About this exercise
Using the listing below, retype exactly the lines starting at the one with "discount: 20% = 695.00 -> 10% = 343.90" and ending at the one with "total: 2939.89 -> 3265.33", and include both.

Excerpted records
..............................

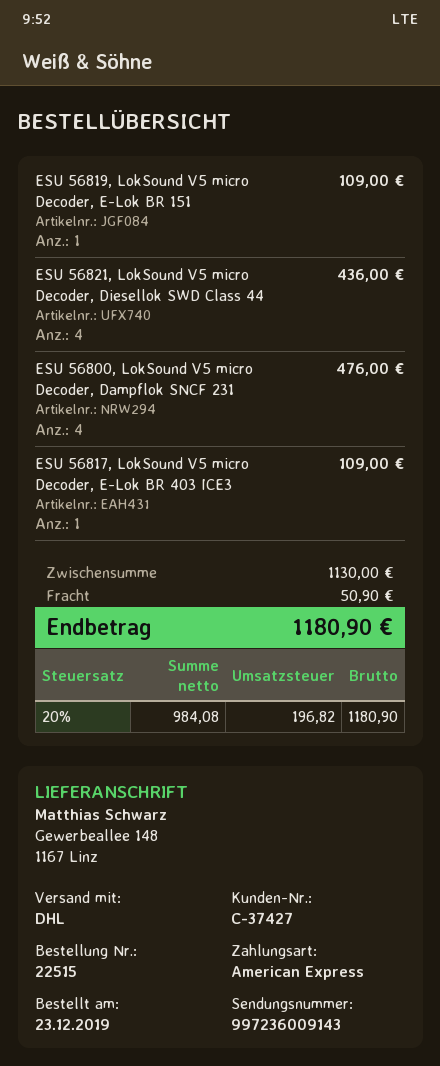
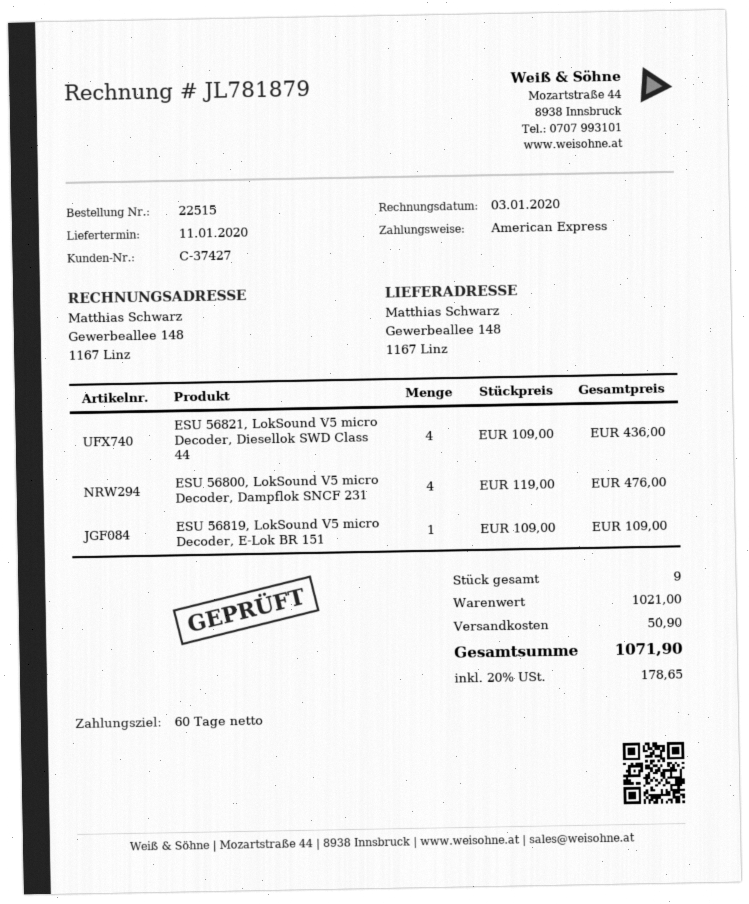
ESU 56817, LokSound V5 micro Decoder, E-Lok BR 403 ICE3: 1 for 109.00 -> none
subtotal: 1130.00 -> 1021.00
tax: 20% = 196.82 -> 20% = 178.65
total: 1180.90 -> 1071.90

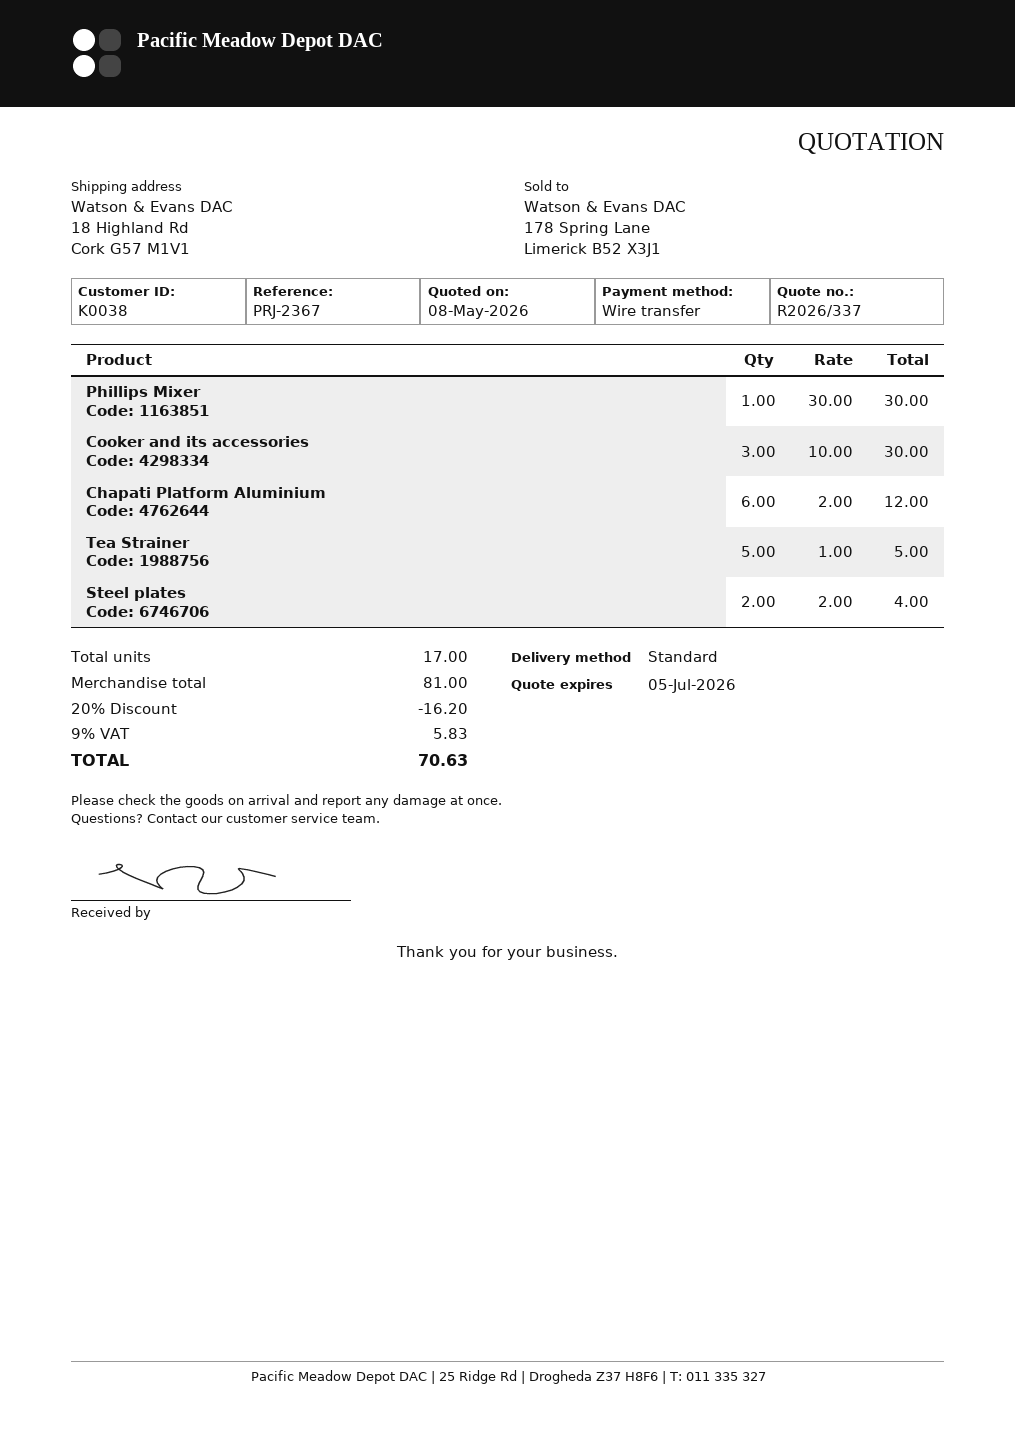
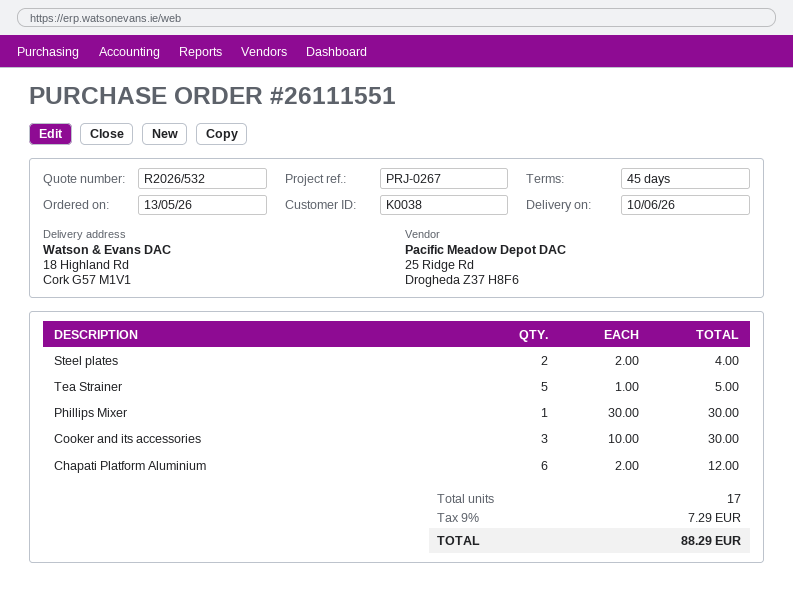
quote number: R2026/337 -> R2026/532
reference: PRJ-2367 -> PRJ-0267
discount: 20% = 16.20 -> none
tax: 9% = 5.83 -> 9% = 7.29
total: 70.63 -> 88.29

..............................

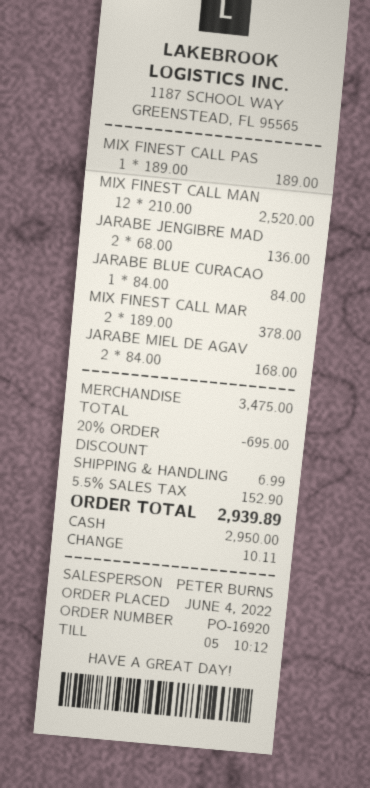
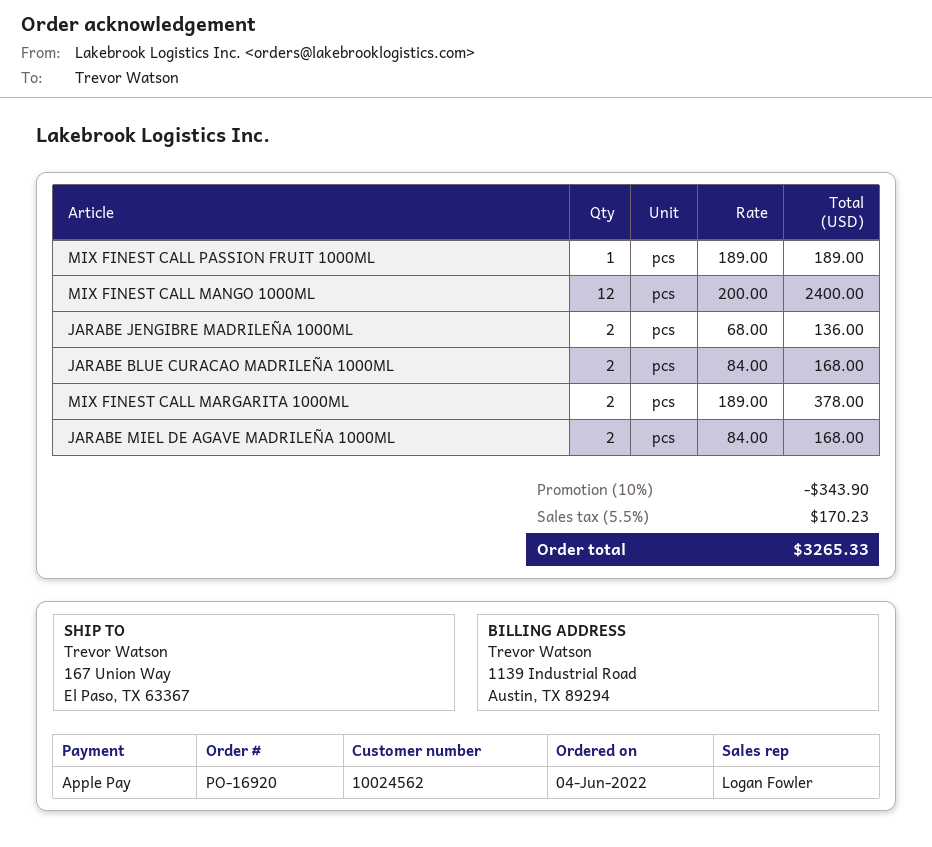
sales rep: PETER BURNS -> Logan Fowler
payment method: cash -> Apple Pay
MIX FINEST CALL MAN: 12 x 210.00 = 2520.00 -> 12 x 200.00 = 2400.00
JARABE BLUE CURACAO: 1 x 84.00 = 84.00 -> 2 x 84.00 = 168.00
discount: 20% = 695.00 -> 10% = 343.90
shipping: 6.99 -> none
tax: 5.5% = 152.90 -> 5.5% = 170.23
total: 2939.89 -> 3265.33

..............................

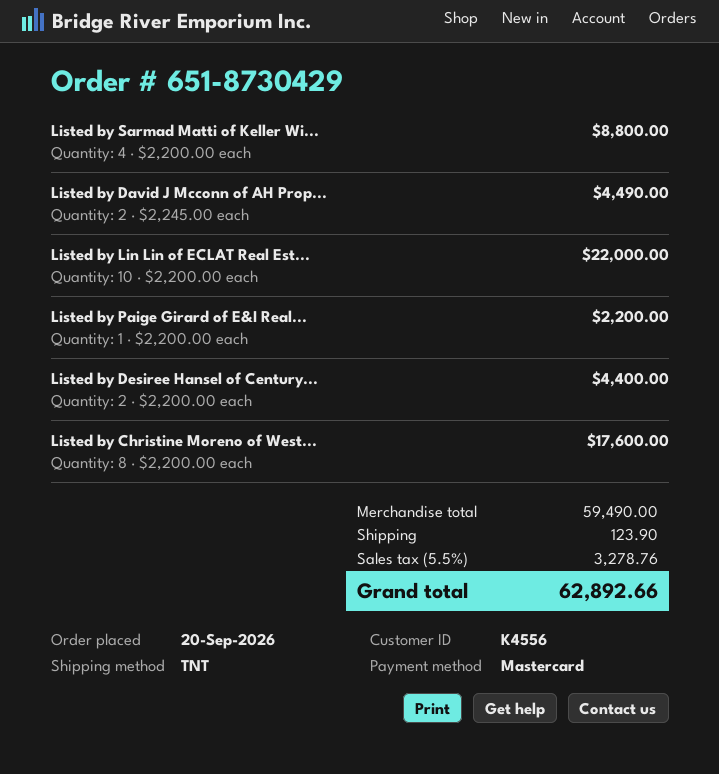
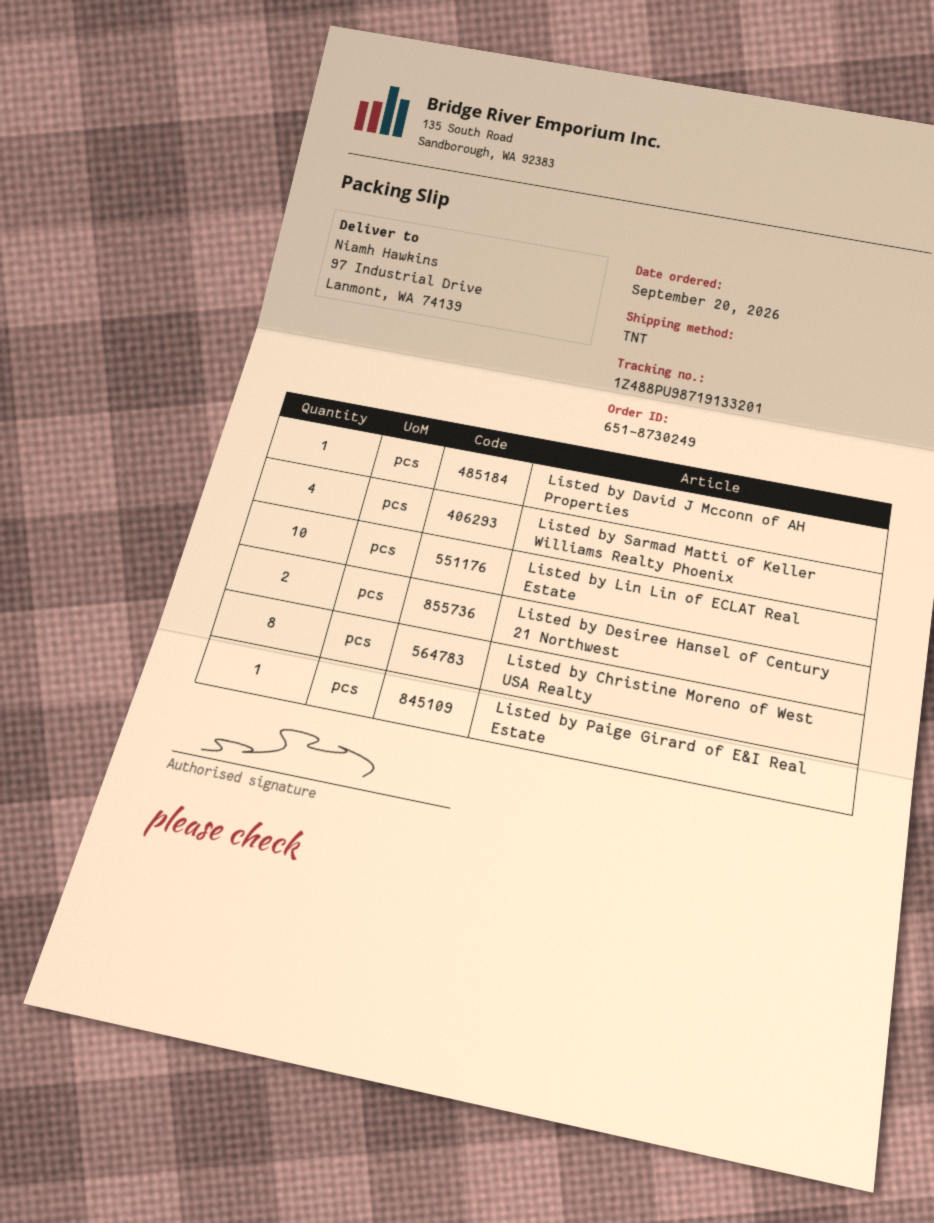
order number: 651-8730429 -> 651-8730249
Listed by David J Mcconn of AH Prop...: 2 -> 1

..............................

Written answer
discount: 20% = 695.00 -> 10% = 343.90
shipping: 6.99 -> none
tax: 5.5% = 152.90 -> 5.5% = 170.23
total: 2939.89 -> 3265.33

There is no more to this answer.